Peter Memishian wrote:
> I've seen a few others that are weird though-- collision recovery
> algorithm tuning (enable proprietary back off algorithms), wake-on-lan
> tweaks, inter-packet-gap tuning, tweaks to support extended cabling,
> signal enhancement tweaks, proprietary (Bay networks) PHY based flow
> control schemes. Any of those would be private tunables. Many of them
> shouldn't be adjusted by the vast majority of sites. I'm not sure its
> fair to "hide" them, though. (Which is what lack of an enumeration API
> does.)
They are not really hidden, they are just not discoverable directly
through dladm. That is, the driver that has the proprietary PHY-based
flow control scheme can document that in its manpage, along with what the
various settings mean. Again, I believe this is the right balance. I
have not yet seen a convincing case made for a driver-private tunable the
admin needs to muck with where they can't be bothered to read the driver
manpage to learn about it first.
(As an aside, our network driver manpages really need some work -- many of
them still describe common stuff that is automatically handled by GLDv3,
and suggest direct programmatic access via DLPI primitives on their /dev
node; all of this text needs to be updated and much of it needs to be
changed to reference a common manpage that describes interacting with
/dev/net nodes. This has been on my TODO list forever but I never seem to
get to it.)
Yes, mine too.
But this really underscores a problem... a strategy assuming that manual
pages will continuously kept up to date with the software, to the point
that the only way to learn about tunables is through the manual pages,
flies in the face of reality. The *reality* is that manual pages often
lag software integrations by several builds, and sometimes aren't even
updated at all. The current sad state of NIC driver manual pages is an
excellent example of why relying on manual pages to provide accurate
information is an idea that sounds good, but proves out not to work so well.
Again, I don't think the properties need to be enumerated by default,
but there needs to be *some* way to locate these.
There is a precedent for this approach as well (beyond just ndd's '?'.)

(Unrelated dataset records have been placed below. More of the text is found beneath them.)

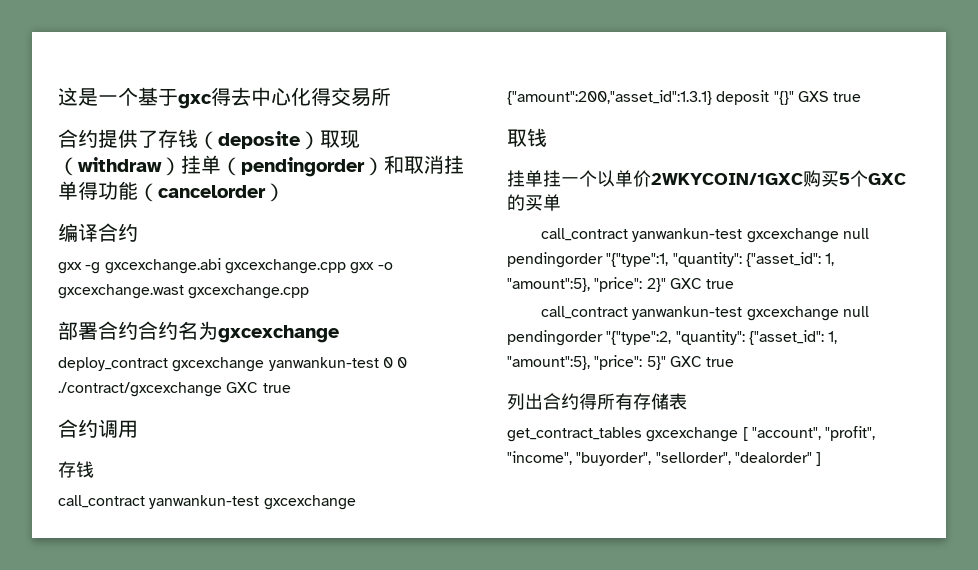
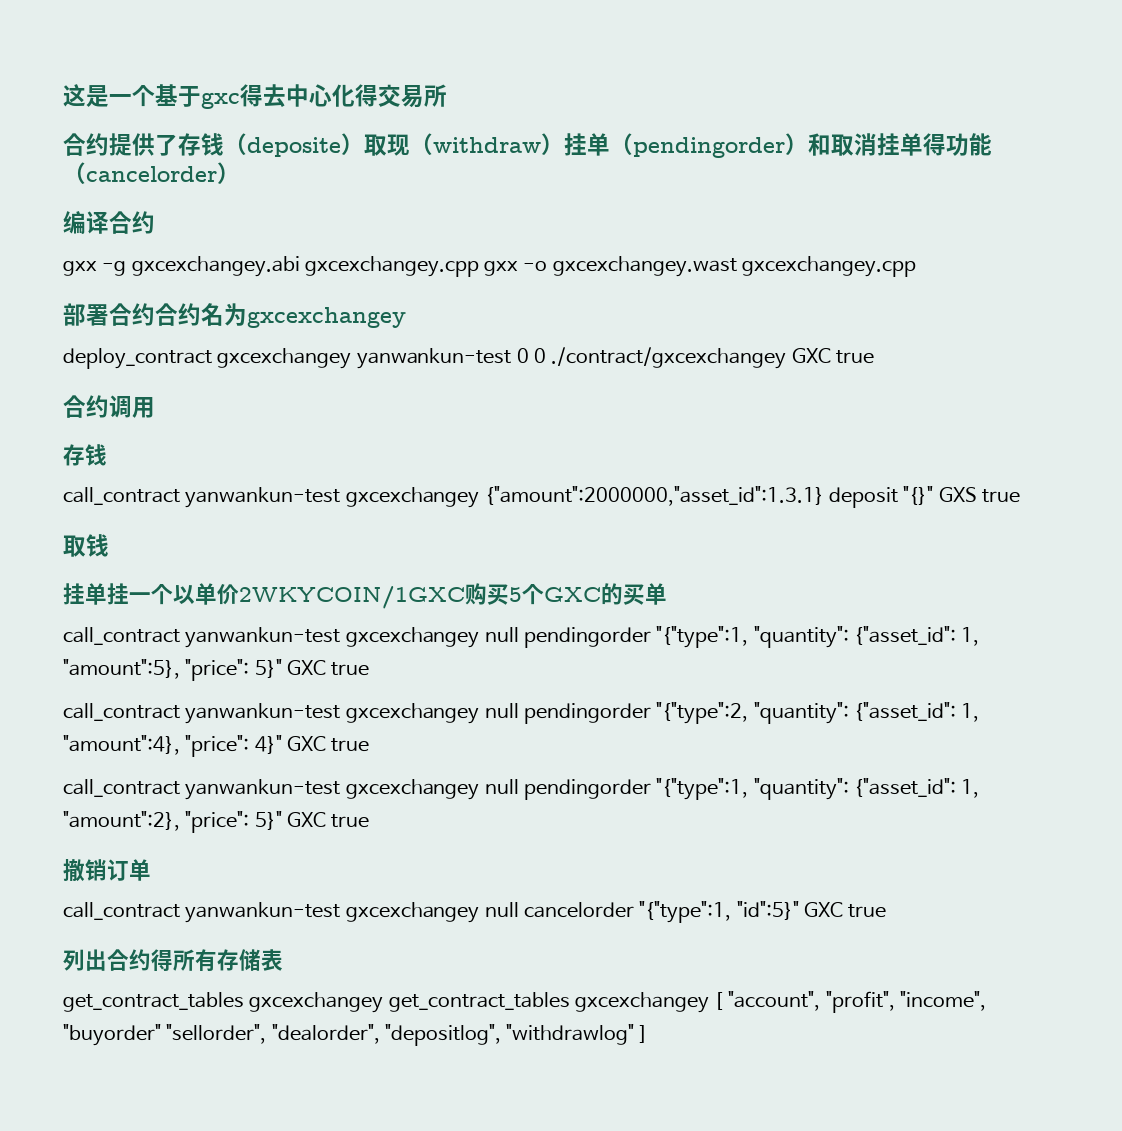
- gxx -g gxcexchange.abi gxcexchange.cpp gxx -o gxcexchange.wast gxcexchange.cpp
+ gxx -g gxcexchangey.abi gxcexchangey.cpp gxx -o gxcexchangey.wast gxcexchangey.cpp
- 部署合约合约名为gxcexchange
+ 部署合约合约名为gxcexchangey
- deploy_contract gxcexchange yanwankun-test 0 0 ./contract/gxcexchange GXC true
+ deploy_contract gxcexchangey yanwankun-test 0 0 ./contract/gxcexchangey GXC true
- call_contract yanwankun-test gxcexchange {"amount":200,"asset_id":1.3.1} deposit "{}" GXS true
+ call_contract yanwankun-test gxcexchangey {"amount":2000000,"asset_id":1.3.1} deposit "{}" GXS true
- call_contract yanwankun-test gxcexchange null pendingorder "{"type":1, "quantity": {"asset_id": 1, "amount":5}, "price": 2}" GXC true
- call_contract yanwankun-test gxcexchange null pendingorder "{"type":2, "quantity": {"asset_id": 1, "amount":5}, "price": 5}" GXC true
+ call_contract yanwankun-test gxcexchangey null pendingorder "{"type":1, "quantity": {"asset_id": 1, "amount":5}, "price": 5}" GXC true
+ call_contract yanwankun-test gxcexchangey null pendingorder "{"type":2, "quantity": {"asset_id": 1, "amount":4}, "price": 4}" GXC true
+ call_contract yanwankun-test gxcexchangey null pendingorder "{"type":1, "quantity": {"asset_id": 1, "amount":2}, "price": 5}" GXC true
+ 撤销订单
+ call_contract yanwankun-test gxcexchangey null cancelorder "{"type":1, "id":5}" GXC true
- get_contract_tables gxcexchange [ "account", "profit", "income", "buyorder", "sellorder", "dealorder" ]
+ get_contract_tables gxcexchangey get_contract_tables gxcexchangey [ "account", "profit", "income", "buyorder" "sellorder", "dealorder", "depositlog", "withdrawlog" ]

Look at what cfgadm -x does. Or the new mixerctl features. Both of these
subsystems reasonably assume that the core operating system can't
necessarily keep track of all the useful tunables, and that there needs
to be a way for the framework to pass such commands to the users. (In
cfgadm's case it even includes help messaging content.) I think these
aren't the only two cases either -- I didn't do an exhaustive search,
these are just the ideas off the top of my head.
I just think the idea that there is a relatively small set of well-known
properties that need adjusting, that the set won't change often, and
there will be consensus for what that set is, flies in the face of
decades of experience of with NIC drivers.